K8S V1.25.11安装以及踩坑之旅

说明:

系统:centos9 stream

K8S版本:V1.25.11(不要装最新的,后续的可视化界面安装的是个坑,基本上不支持,时间:2023年7月14日)

Docker版本:20.10.16 (不要随便安装版本,后面我会说明,怎么看和K8S之间的版本之间的关系)

一、基础设置

1.1 安装centos9 stream系统

比较简单,省略

配置:CPU :2核, 内存:2GB/台

数量:3台

hostname ip 角色
docker1.acthat.com

10.211.55.16

master
docker2.acthat.com

10.211.55.17

node
docker3.acthat.com

10.211.55.18

node

1.2 修改yum源为阿里yum源

参考:CentOS Stream 9配置阿里yum源_centos stream 源_彭于晏Yan的博客-CSDN博客

1.3 基础设置

(1)时间同步[三台机器执行]

yum install chrony -y
systemctl start chronyd
systemctl enable chronyd
chronyc sources

(2)关闭防火墙[三台机器执行]

systemctl stop firewalld
systemctl disable firewalld

(3)关闭 swap[三台机器执行]

# 临时关闭;关闭swap主要是为了性能考虑
swapoff -a
# 可以通过这个命令查看swap是否关闭了
free
# 永久关闭 【推荐】
sed -ri 's/.*swap.*/#&/' /etc/fstab

(4)禁用 SELinux[三台机器执行]

# 临时关闭
setenforce 0
# 永久禁用【推荐】
sed -i 's/^SELINUX=enforcing$/SELINUX=disabled/' /etc/selinux/config

二、安装Docker

2.1 安装docker [三台机器执行]

docker安装步骤参考:https://docs.docker.com/engine/install/centos/

docker选择版本,先去看看k8s支持的版本,比如,我们装的1.25.11,可以去下面这个地址:https://github.com/kubernetes/kubernetes/releases/tag/v1.25.11

点击CHANGELOG,全局查找docker,可以看到下面这句话

github.com/docker/docker: v20.10.12+incompatible → v20.10.17+incompatible

我们就选低于v20.10.17,高于v20.10.12的就行,低于 v20.10.12的行吗?行!原则不要太低,不要太高,所以选择了v20.10.16版本

yum install -y yum-utils
yum-config-manager --add-repo http://mirrors.aliyun.com/docker-ce/linux/centos/docker-ce.repo
# 找到版本号3:20.10.16-3.el9
yum list docker-ce --showduplicates | sort -r
sudo yum install docker-ce-20.10.16-3.el9 docker-ce-cli-20.10.16-3.el9 containerd.io
systemctl start docker
systemctl enable docker

2.2 设置配置文件 [三台机器执行]

sudo mkdir -p /etc/docker
sudo tee /etc/docker/daemon.json <<-'EOF'
{
  "registry-mirrors": ["https://xxxxxxx.mirror.aliyuncs.com"],
  "exec-opts": ["native.cgroupdriver=systemd"]
}
EOF
sudo systemctl daemon-reload
sudo systemctl restart docker

registry-mirrors:需要改成自己的阿里源或者其他源

exec-opts:可以后面设置,未来方便,现在就设置了吧

三、安装K8S

3.1 设置K8S yum源 [三台机器执行]

cat < /etc/yum.repos.d/kubernetes.repo
[kubernetes]
name=kubernetes
baseurl=https://mirrors.aliyun.com/kubernetes/yum/repos/kubernetes-el7-x86_64/
enabled=1
gpgcheck=1
repo_gpgcheck=1
gpgkey=https://mirrors.aliyun.com/kubernetes/yum/doc/yum-key.gpg https://mirrors.aliyun.com/kubernetes/yum/doc/rpm-package-key.gpg
EOF

3.2 配置 containerd cgroup 驱动程序 systemd [三台机器执行]

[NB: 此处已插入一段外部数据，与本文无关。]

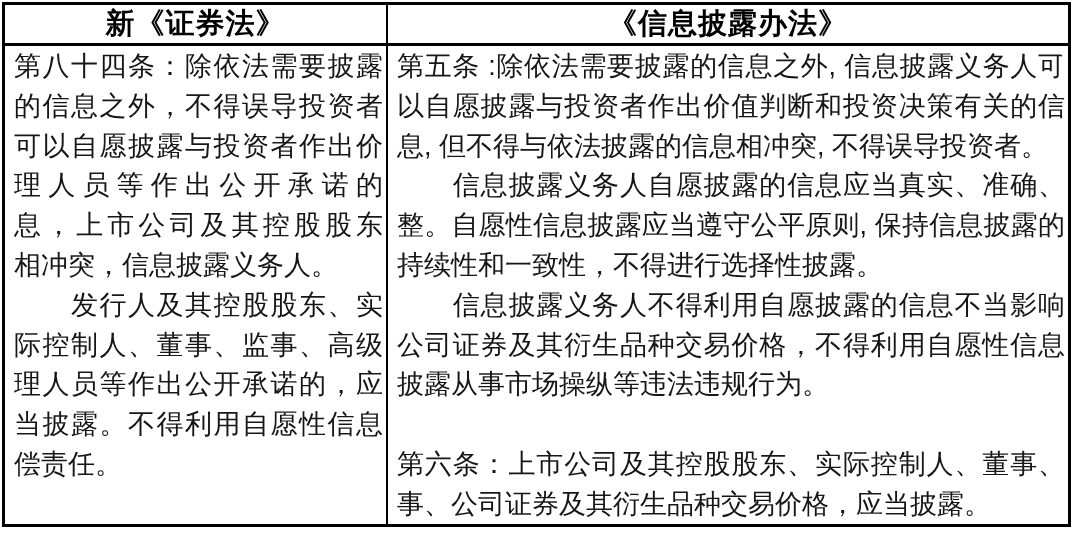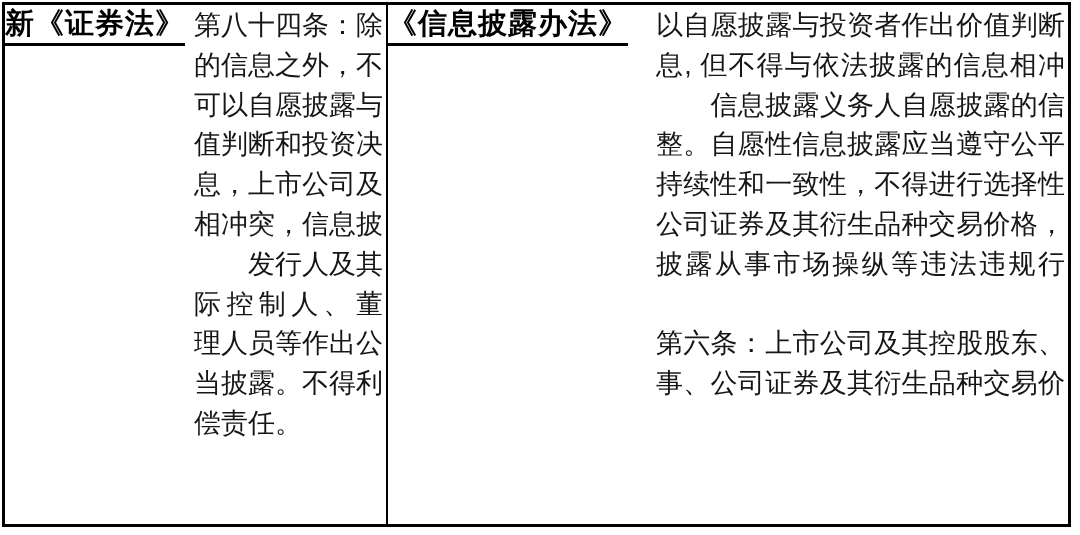"新《证券法》" .col { flex-direction: none -> column }
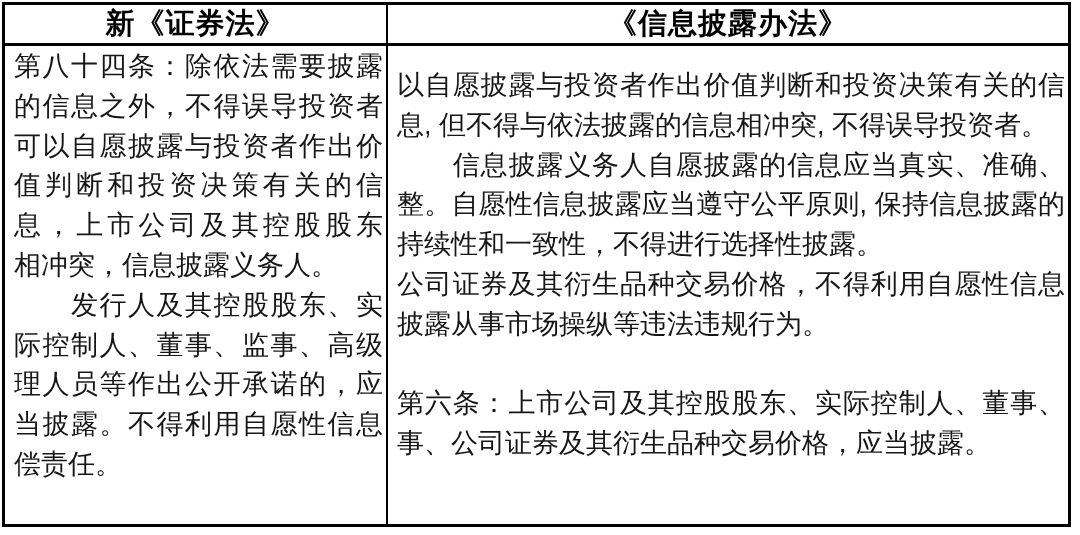"《信息披露办法》" .col-right { gap: 19px -> none }
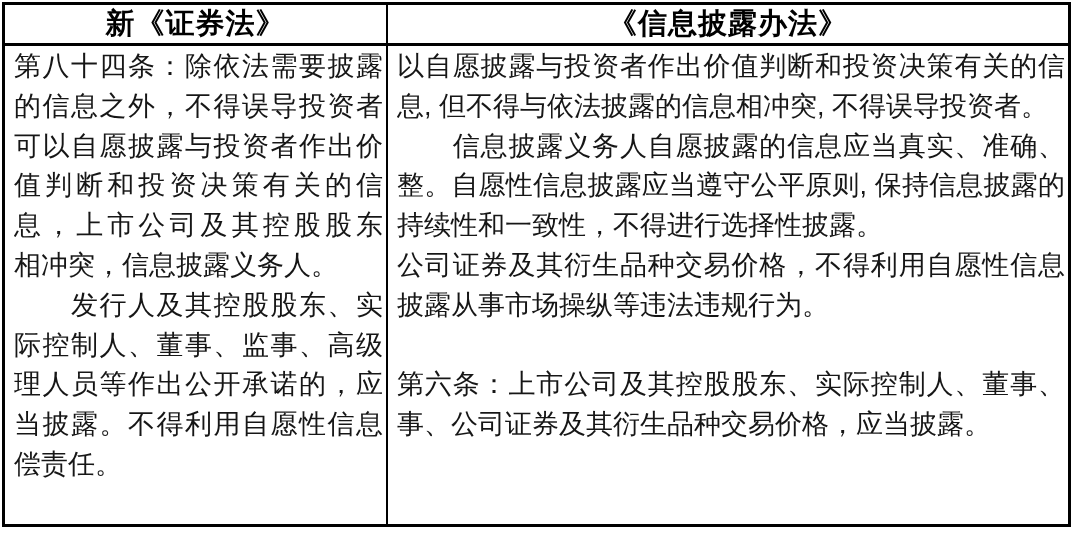"第五条 :除依法需要披露的信息之外, 信息披露义务人可" div.tline { html: none -> <div>第五条 :除依法需要披露的信息之外, 信息披露义务人可</div> }
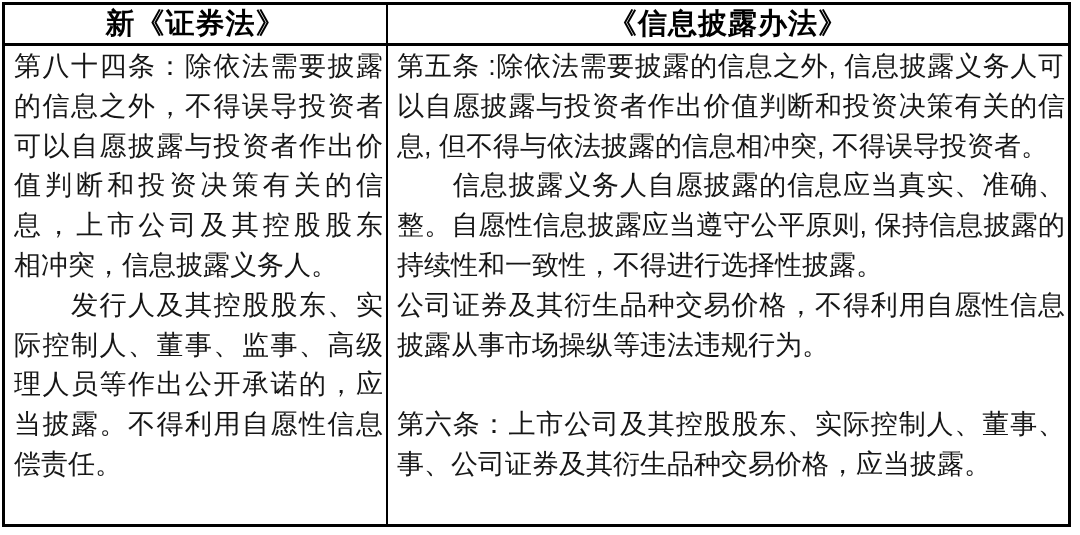"值判断和投资决策有关的信" div.tline { text: 值判断和投资决策有关的信 -> 理人员等作出公开承诺的 }
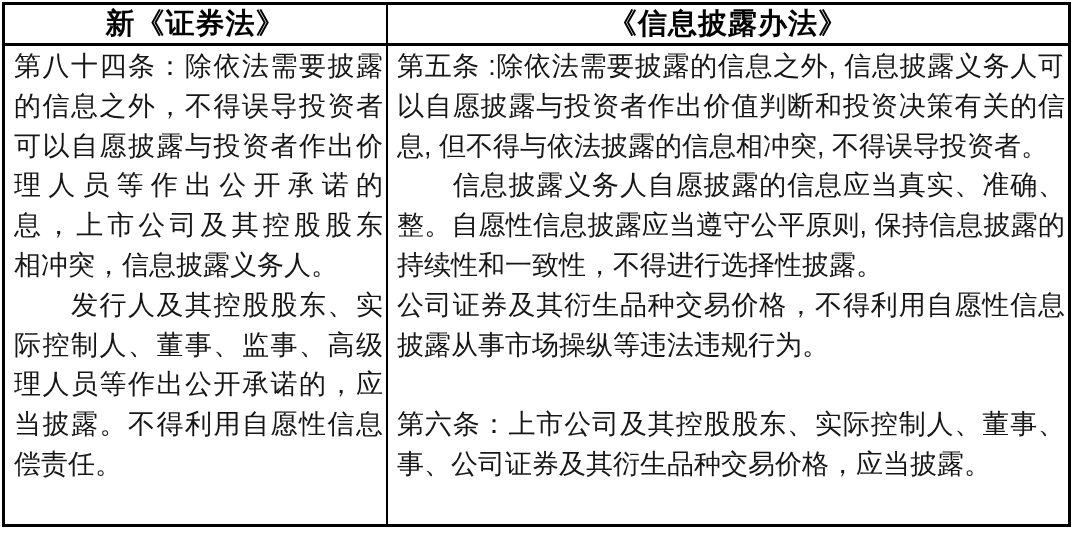"信息披露义务人不得利用自愿披露的信息不当影响" div.tline { html: none -> <div> 信息披露义务人不得利用自愿披露的信息不当影响</div> }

containerd config default > /etc/containerd/config.toml
grep sandbox_image  /etc/containerd/config.toml
sed -i 's#registry.k8s.io/pause#registry.aliyuncs.com/google_containers/pause#g' /etc/containerd/config.toml
grep sandbox_image  /etc/containerd/config.toml
#kubernets 自v1.24.0 后,就不再使用 docker.shim,替换采用 containerd 作为容器运行时端点。因此需要安装 containerd(在 docker 的基础下安装),上面安装 docker 的时候就自动安装了 containerd 了。这里的 docker 只是作为客户端而已。容器引擎还是 containerd。
sed -i 's#SystemdCgroup = false#SystemdCgroup = true#g' /etc/containerd/config.toml
# 应用所有更改后,重新启动containerd
systemctl restart containerd

3.3 开始安装 kubeadm,kubelet 和 kubectl [master机器执行]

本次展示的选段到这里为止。